Red Famine, by Anne Applebaum

This book about the Holodomor, the tragic (and almost completely avoidable, in fact promoted by the Soviet regime) Ukraine famine of 1932-33, took me forever to get through on audiobook — it is long, dense with detail, and on a very difficult and painful subject — but it is very relevant background to have in the light of the current invasion of Ukraine by Russia. It’s helpful to understand the pre-Communist relationship between the two countries (not that Ukraine was officially a “country” for much of that time, but Applebaum shows how Ukrainian identity and nationalism was always a powerful force and always put down by Russia). As well as learning about the famine itself, I was interested in how controversial even talking about or naming the famine (the Soviets referred to it as “food difficulties” and similar euphemisms) was for a long time, well up through the Cold War era, when sympathy with Ukrainian nationalists was often seen as a right-wing, anti-Communist position in the West (this, as well as WW2 obviously, goes a long way to explaining Putin’s current slander of all Ukrainian nationalists as “Nazis”).

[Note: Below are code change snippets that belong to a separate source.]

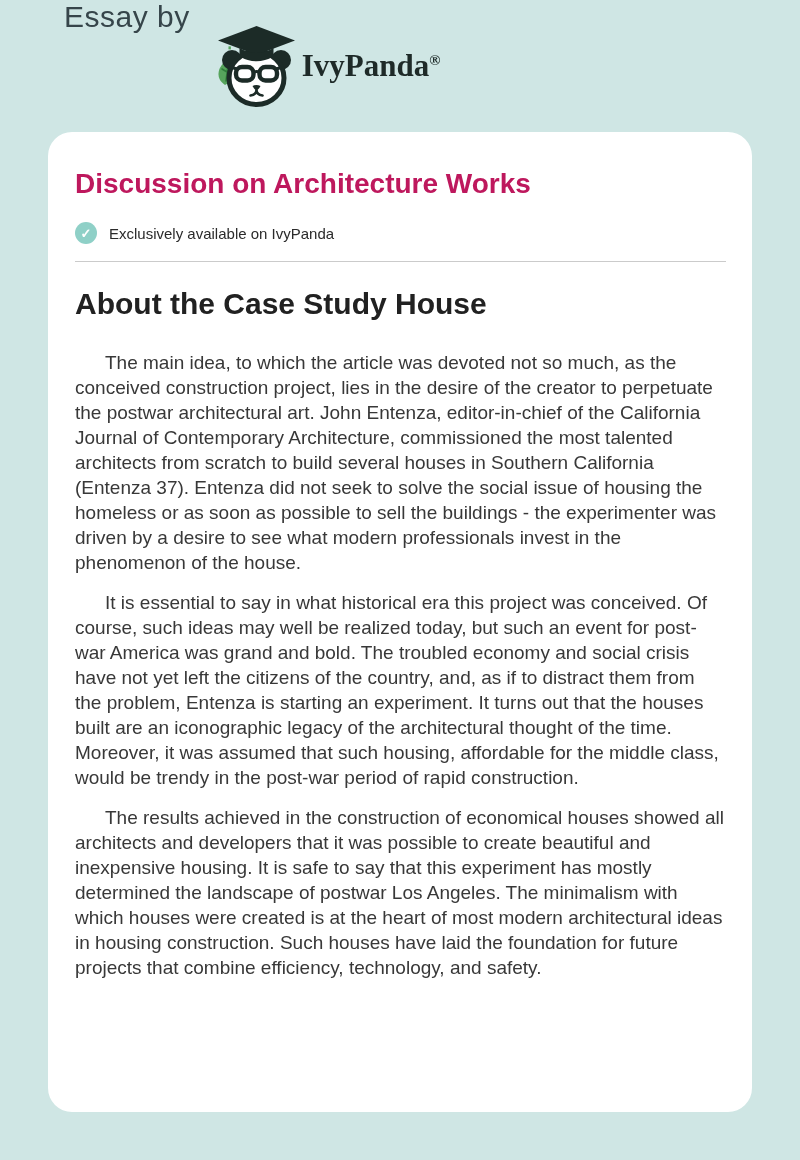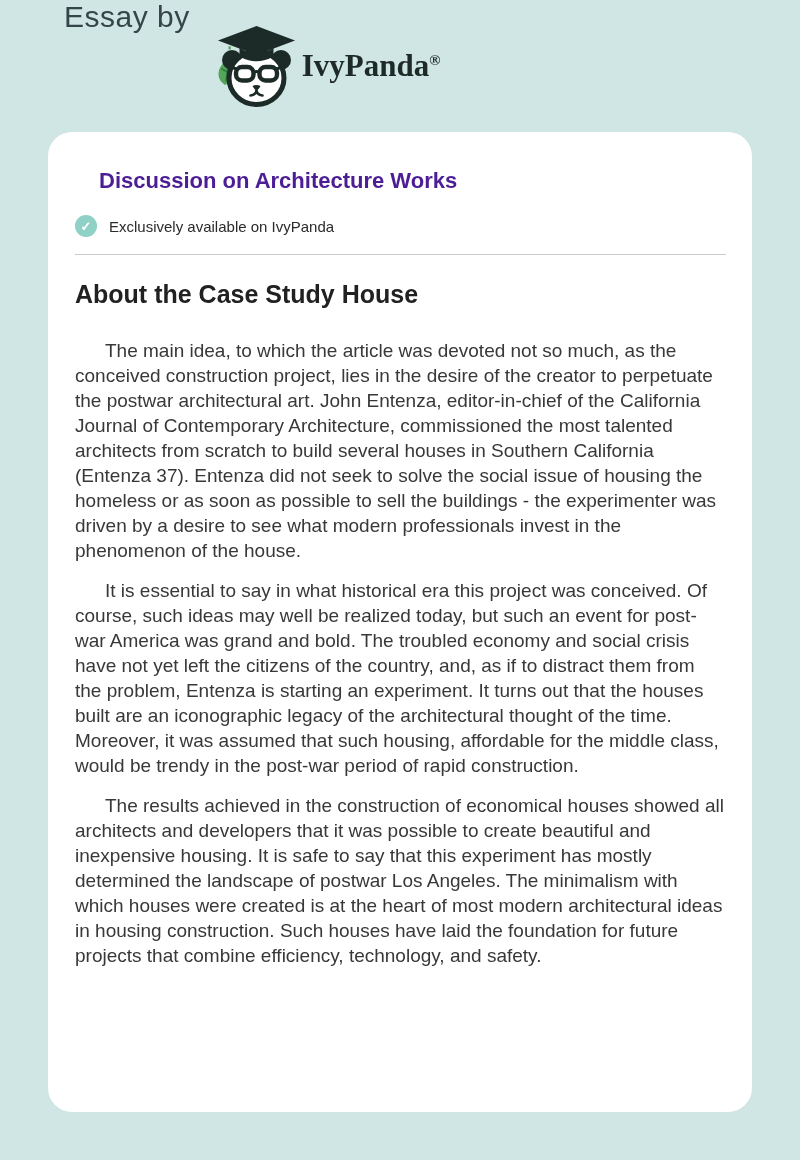--- a/index.html
+++ b/index.html
@@ -49,25 +49,24 @@
   
   .card {
     width: 704px;
     min-height: 980px;
     margin: 0 48px;
     background: #ffffff;
     border-radius: 24px;
     padding: 36px 26px 60px 27px;
   }
   .essay-title {
-    font-size: 22px;
+    font-size: 28px;
     line-height: 1.15;
     font-weight: bold;
-    color: #4c1d95;
-    margin-left: 24px;
+    color: #be185d;
   }
   .badge-row {
     margin-top: 22px;
     display: flex;
     align-items: center;
   }
   .check-circle {
     width: 22px;
     height: 22px;
     border-radius: 50%;
@@ -86,21 +85,21 @@
     font-weight: normal;
     color: #2b2b2b;
   }
   .divider {
     border: none;
     border-top: 1px solid #cbcbcb;
     margin-top: 17px;
   }
   .section-heading {
     margin-top: 25px;
-    font-size: 25px;
+    font-size: 30px;
     font-weight: bold;
     color: #212121;
   }
   .essay-body p {
     font-size: 19px;
     line-height: 25px;
     color: #383838;
     text-indent: 30px;
     margin-top: 15px;
     text-align: left;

Anne Applebaum clearly has little sympathy for even the most lofty ideals of the Russian Communist movement, in the light of the suffering Stalin’s regime caused in Ukraine, and viewed through the lens of these events, that perspective is entirely understandable. Even when I had finished, I felt like there was a lot of nuance I still didn’t fully grasp in this book, but I certainly learned a lot more than I knew before, all of it helpful in understanding the context of the current Russia/Ukraine situation.